Work request: What you return should match the listing exactly, minus its images.

........

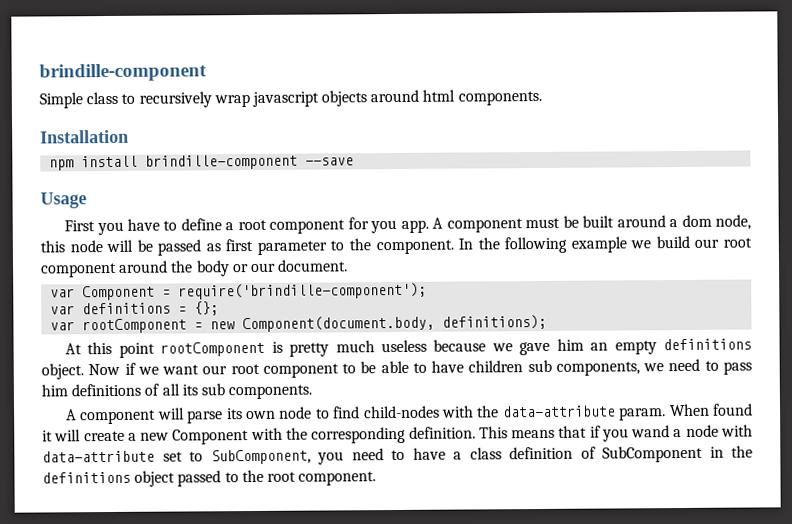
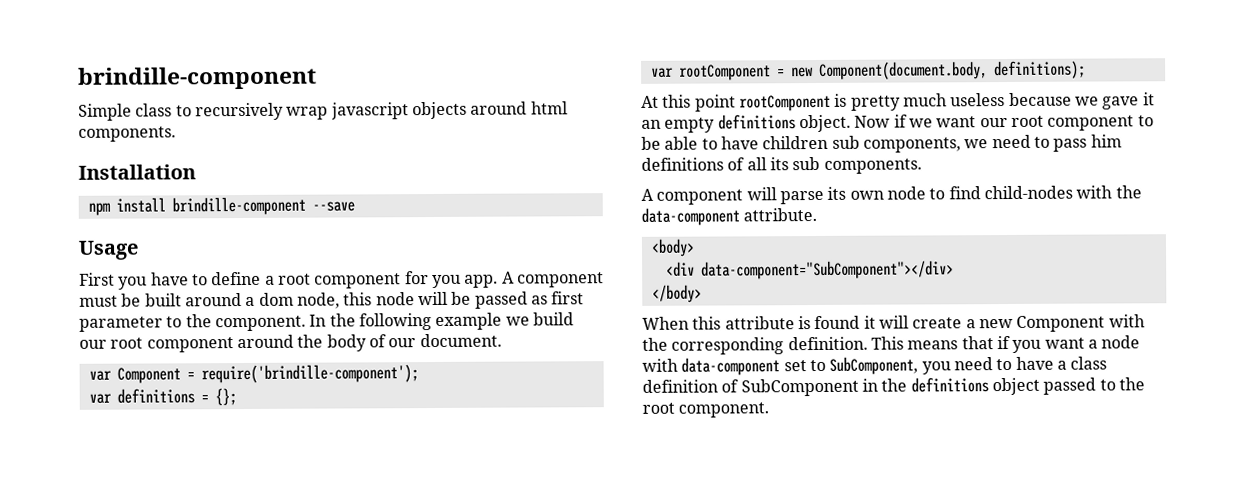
- In the following example we build our root component around the body or our document.
+ In the following example we build our root component around the body of our document.
- At this point rootComponent is pretty much useless because we gave him an empty definitions object.
+ At this point rootComponent is pretty much useless because we gave it an empty definitions object.
- A component will parse its own node to find child-nodes with the data-attribute param. When found it will create a new Component with the corresponding definition.
+ A component will parse its own node to find child-nodes with the data-component attribute.
+ <body>
+ <div data-component="SubComponent"></div>
+ </body>
+ When this attribute is found it will create a new Component with the corresponding definition.
- This means that if you wand a node with data-attribute set to SubComponent, you need to have a class definition of SubComponent in the definitions object passed to the root component.
+ This means that if you want a node with data-component set to SubComponent, you need to have a class definition of SubComponent in the definitions object passed to the root component.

........

Solved problem:
- In the following example we build our root component around the body or our document.
+ In the following example we build our root component around the body of our document.
- At this point rootComponent is pretty much useless because we gave him an empty definitions object.
+ At this point rootComponent is pretty much useless because we gave it an empty definitions object.
- A component will parse its own node to find child-nodes with the data-attribute param. When found it will create a new Component with the corresponding definition.
+ A component will parse its own node to find child-nodes with the data-component attribute.
+ <body>
+ <div data-component="SubComponent"></div>
+ </body>
+ When this attribute is found it will create a new Component with the corresponding definition.
- This means that if you wand a node with data-attribute set to SubComponent, you need to have a class definition of SubComponent in the definitions object passed to the root component.
+ This means that if you want a node with data-component set to SubComponent, you need to have a class definition of SubComponent in the definitions object passed to the root component.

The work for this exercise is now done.